Similarly, Spalding said that for Itaipu, this is a recognition of a work developed over more than a decade. "Without a doubt, to be chosen among 40 applicants is a very important distinction, which will give us even more strength to continue on that path"

Nelton Friedrich also highlighted the importance of the award, "which is a landmark on our life and our partners'," adding that the program management is collective. The project is based on integrated watershed management and acts on a per basin, sub-basin and watershed basis, to ensure the quantity and quality of water and the sustainability of the territory.

Moacir Luiz Froehlich, mayor of Marechal Cândido Rondon, one of the municipalities that benefited from the program, which was part of Brazil's entourage at the awards, believes that the accolade will be important for the project to extend to other regions.
Created in 2003, the CAB is developed in the 29 municipalities of the Paraná Basin 3, in the west of Paraná, where more than a million people live. The social and environmental initiatives are done in partnership with local governments, government agencies, companies and the community. The program brings together more than two thousand partners.

CAB, recently adopted in Minas Gerais as a public sustainability policy, has been replicated as a pilot project in countries like Guatemala, Dominican Republic, Bolivia, Argentina, Uruguay and Paraguay.

While presenting the winning practices of 2015 on its website (, the UN lists the results of the Cultivating Good Water Program and evaluates the actions that contribute to solving social and environmental problems of the Paraná Basin 3, "promoting a new vision of water resources through the participation of all stakeholders."

In addition to the category "Best water management practices", the 5th edition of the 2015 Water for Life Awards also awarded the "Best public participation, educational, communication and/or awareness practices." In this category, there were 25 initiatives nominated.

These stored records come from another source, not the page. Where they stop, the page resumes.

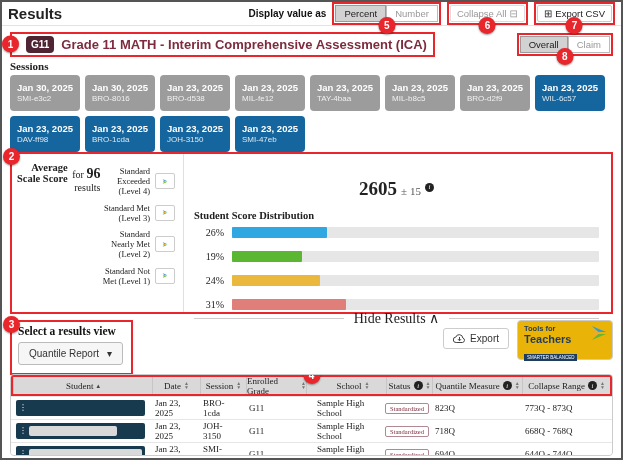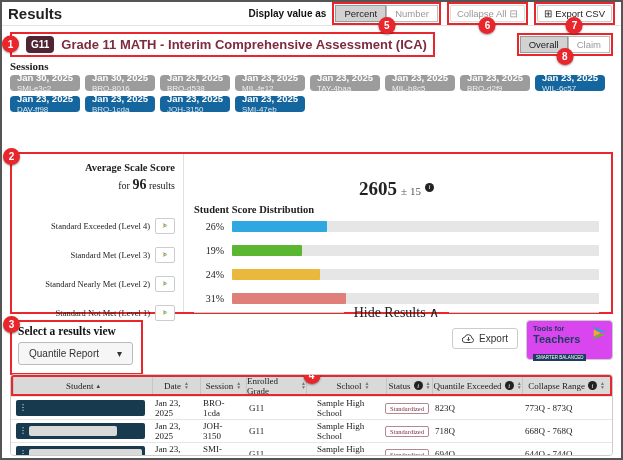--- a/index.html
+++ b/index.html
@@ -35,7 +35,7 @@
   .sessions{position:absolute;left:8px;top:58px;right:8px;}
   .sessions-label{font-size:11px;font-weight:bold;color:#222;font-family:"Liberation Serif",serif;}
   .chips{display:flex;flex-wrap:wrap;gap:5px;margin-top:3px;}
-  .chip{width:70px;height:16px;border-radius:4px;background:#9c9c9c;color:#fff;cursor:pointer;
+  .chip{width:70px;height:36px;border-radius:4px;background:#9c9c9c;color:#fff;cursor:pointer;
         display:flex;flex-direction:column;justify-content:center;padding:0 7px;box-sizing:border-box;}
   .chip.selected{background:#15669e;}
   .chip-date{font-size:9.5px;font-weight:bold;line-height:12px;}

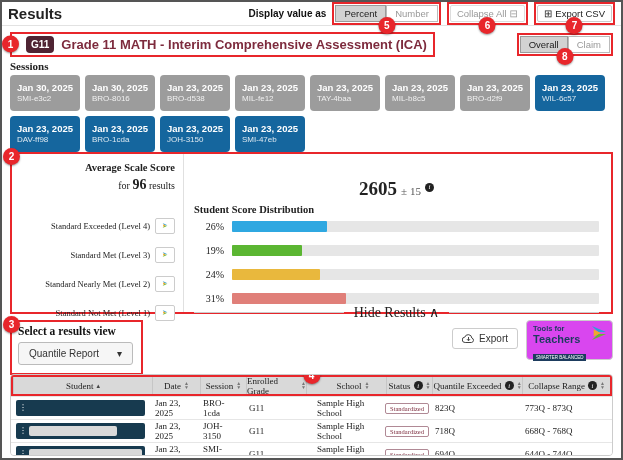--- a/index.html
+++ b/index.html
@@ -44,7 +44,7 @@
   .panel{position:absolute;left:8px;top:150px;right:8px;height:162px;border:2px solid #e8262b;
          box-sizing:border-box;display:flex;font-family:"Liberation Serif",serif;background:#fff;}
   .panel-left{width:172px;box-sizing:border-box;padding:8px 8px 4px 4px;border-right:1px solid #e0e0e0;
-              display:flex;flex-direction:column;}
+              display:flex;flex-direction:row;}
   .avg-line1{font-size:10.5px;font-weight:bold;text-align:right;color:#222;}
   .avg-line2{font-size:10px;text-align:right;margin-top:4px;color:#222;}
   .avg-count{font-size:14px;font-weight:bold;}

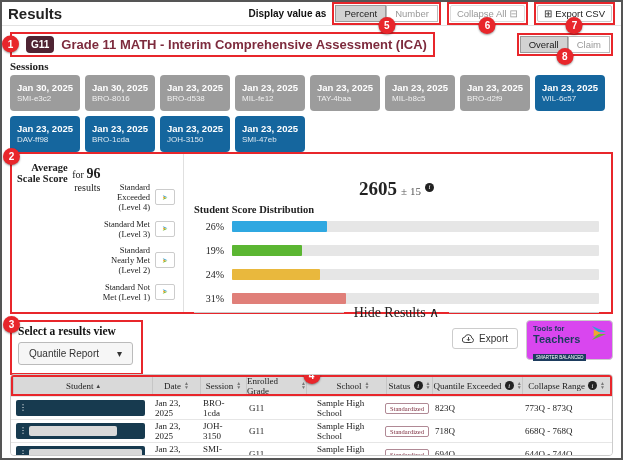--- a/index.html
+++ b/index.html
@@ -48,7 +48,7 @@
   .avg-line1{font-size:10.5px;font-weight:bold;text-align:right;color:#222;}
   .avg-line2{font-size:10px;text-align:right;margin-top:4px;color:#222;}
   .avg-count{font-size:14px;font-weight:bold;}
-  .level-rows{margin-top:20px;display:flex;flex-direction:column;gap:4px;}
+  .level-rows{margin-top:4px;display:flex;flex-direction:column;gap:4px;}
   .level-row{display:flex;align-items:center;justify-content:flex-end;gap:5px;min-height:25px;}
   .level-label{font-size:8.5px;line-height:10px;text-align:right;color:#222;max-width:112px;}
   .res-btn{width:20px;height:16px;border:1px solid #ccc;border-radius:2px;background:#fff;cursor:pointer;

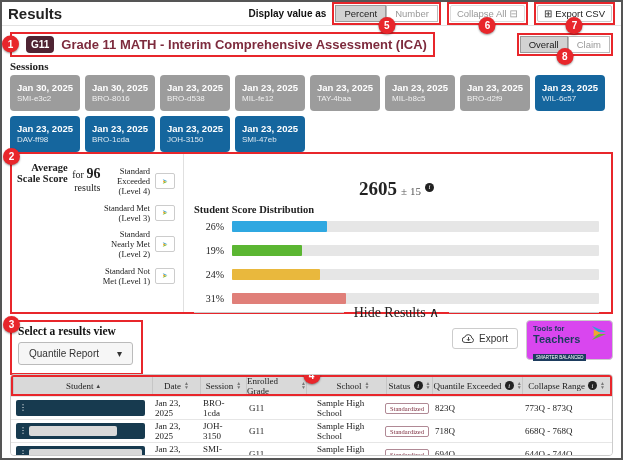--- a/index.html
+++ b/index.html
@@ -60,7 +60,7 @@
   .info-dot{display:inline-block;width:9px;height:9px;border-radius:50%;background:#222;color:#fff;
             font-size:7px;line-height:9px;text-align:center;font-style:italic;vertical-align:super;
             font-family:"Liberation Serif",serif;}
-  .dist-title{font-size:10.5px;font-weight:bold;color:#222;margin-top:4px;}
+  .dist-title{font-size:10.5px;font-weight:bold;color:#222;margin-top:10px;}
   .bars{margin-top:6px;display:flex;flex-direction:column;gap:13px;}
   .bar-row{display:flex;align-items:center;gap:8px;}
   .bar-pct{width:30px;text-align:right;font-size:10px;color:#222;flex:0 0 auto;}

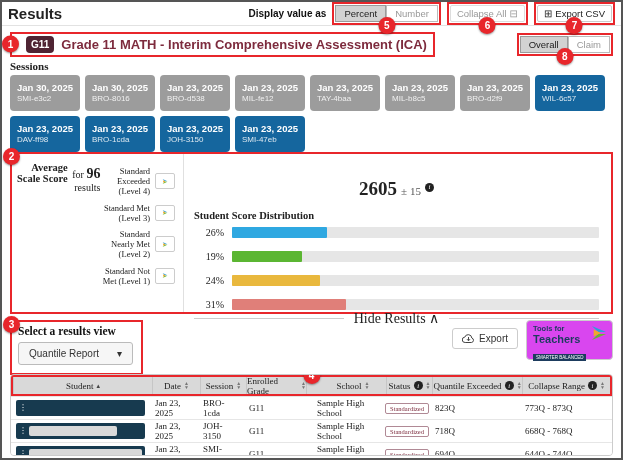--- a/index.html
+++ b/index.html
@@ -78,7 +78,7 @@
   .view-row .spacer{flex:1;}
   .export-btn{margin-top:8px;display:inline-flex;align-items:center;gap:4px;font-size:10px;color:#333;
               border:1px solid #ccc;border-radius:3px;background:#fff;padding:4px 9px;cursor:pointer;}
-  .tools-card{margin-left:8px;width:87px;height:40px;border:1px solid #ccc;border-radius:4px;background:#d946ef;
+  .tools-card{margin-left:8px;width:96px;height:40px;border:1px solid #ccc;border-radius:4px;background:#eab308;
               box-sizing:border-box;padding:4px 6px;position:relative;cursor:pointer;}
   .tools-l1{font-size:7.5px;font-weight:bold;color:#1d3c5e;line-height:8px;}
   .tools-l2{font-size:11px;font-weight:bold;color:#1d3c5e;line-height:12px;}

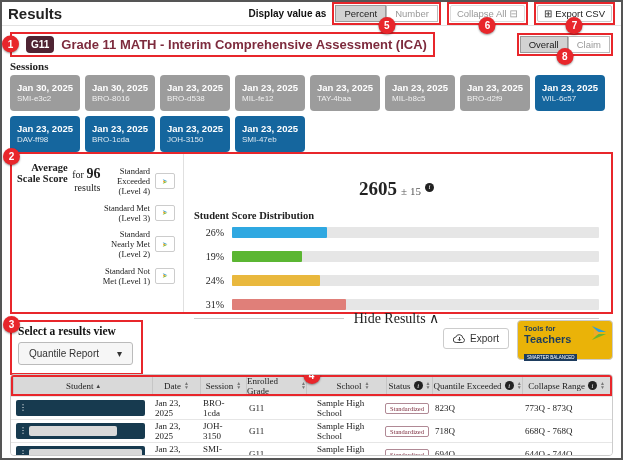--- a/index.html
+++ b/index.html
@@ -73,7 +73,7 @@
   .view-row{position:absolute;left:8px;top:318px;right:8px;height:48px;display:flex;align-items:flex-start;}
   .viewbox{padding:3px 8px 8px 6px;display:inline-block;}
   .view-label{font-size:11.5px;font-weight:bold;color:#111;font-family:"Liberation Serif",serif;}
-  .dropdown{margin-top:5px;display:inline-flex;align-items:center;gap:18px;font-size:10px;color:#333;
+  .dropdown{margin-top:5px;display:inline-flex;align-items:center;gap:8px;font-size:10px;color:#333;
             background:#f6f6f6;border:1px solid #bbb;border-radius:3px;padding:5px 10px;cursor:pointer;}
   .view-row .spacer{flex:1;}
   .export-btn{margin-top:8px;display:inline-flex;align-items:center;gap:4px;font-size:10px;color:#333;

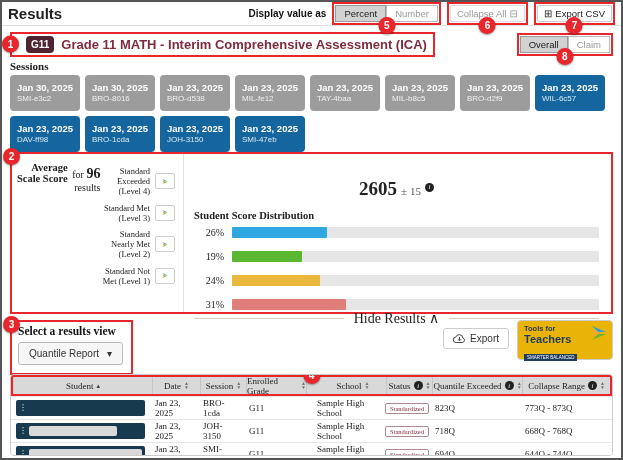--- a/index.html
+++ b/index.html
@@ -381,7 +381,7 @@
           </span>
         </div>
         <div class="th col-6">
-          <span>Quantile Exceeded</span>
+          <span>Quantile Measure</span>
           <span class="th-info">i</span>
           <span class="sort-both">
             <span>▲</span>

The first place was divided between India and South Africa. The winners in both categories were awarded as part of an initiative within the international decade of water (2005/2015), sponsored by the UN.

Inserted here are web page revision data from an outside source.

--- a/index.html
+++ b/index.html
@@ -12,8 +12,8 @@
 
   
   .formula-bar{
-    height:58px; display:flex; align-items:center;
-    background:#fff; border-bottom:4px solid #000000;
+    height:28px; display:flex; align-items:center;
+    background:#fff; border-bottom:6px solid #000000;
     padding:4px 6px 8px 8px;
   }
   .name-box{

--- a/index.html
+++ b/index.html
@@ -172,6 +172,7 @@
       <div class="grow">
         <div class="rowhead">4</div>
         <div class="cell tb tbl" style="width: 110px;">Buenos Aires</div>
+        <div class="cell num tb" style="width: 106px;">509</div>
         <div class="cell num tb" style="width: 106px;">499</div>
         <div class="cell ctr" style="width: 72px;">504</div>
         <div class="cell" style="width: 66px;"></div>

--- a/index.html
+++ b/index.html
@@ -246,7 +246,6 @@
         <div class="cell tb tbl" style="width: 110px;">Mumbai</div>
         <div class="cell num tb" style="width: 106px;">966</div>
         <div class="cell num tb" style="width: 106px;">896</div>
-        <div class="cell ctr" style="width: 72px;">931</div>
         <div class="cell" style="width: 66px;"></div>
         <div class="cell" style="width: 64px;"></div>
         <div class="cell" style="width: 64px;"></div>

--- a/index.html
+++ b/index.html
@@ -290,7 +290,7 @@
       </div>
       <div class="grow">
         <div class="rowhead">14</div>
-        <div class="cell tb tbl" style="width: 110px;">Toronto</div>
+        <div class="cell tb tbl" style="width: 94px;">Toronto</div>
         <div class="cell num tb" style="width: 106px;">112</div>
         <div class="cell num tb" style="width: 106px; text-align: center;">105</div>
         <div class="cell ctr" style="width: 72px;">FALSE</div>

In total, ten practices were nominated from Europe, 11 in Africa, 20 in Asia, 23 in Latin America and the Caribbean and one from Oceania. The Brazil had seven projects. The choice of best practices was made by a UN special committee made up of experts in the environment, water and sustainable development.

Created in 2010, the UN Award for "Best water management practices" aims at promoting efforts to achieve the international commitments to water and related issues, set for 2015, awarding programs that ensure long-term water management and sustainable development.
Practices should also contribute to achieving the Goals of the Millennium, of Agenda 21, the Earth Charter, and the Johannesburg Plan of Implementation, all related to sustainable development, with emphasis in the areas of natural resources, eradication of poverty, health, trade, education, science and technology.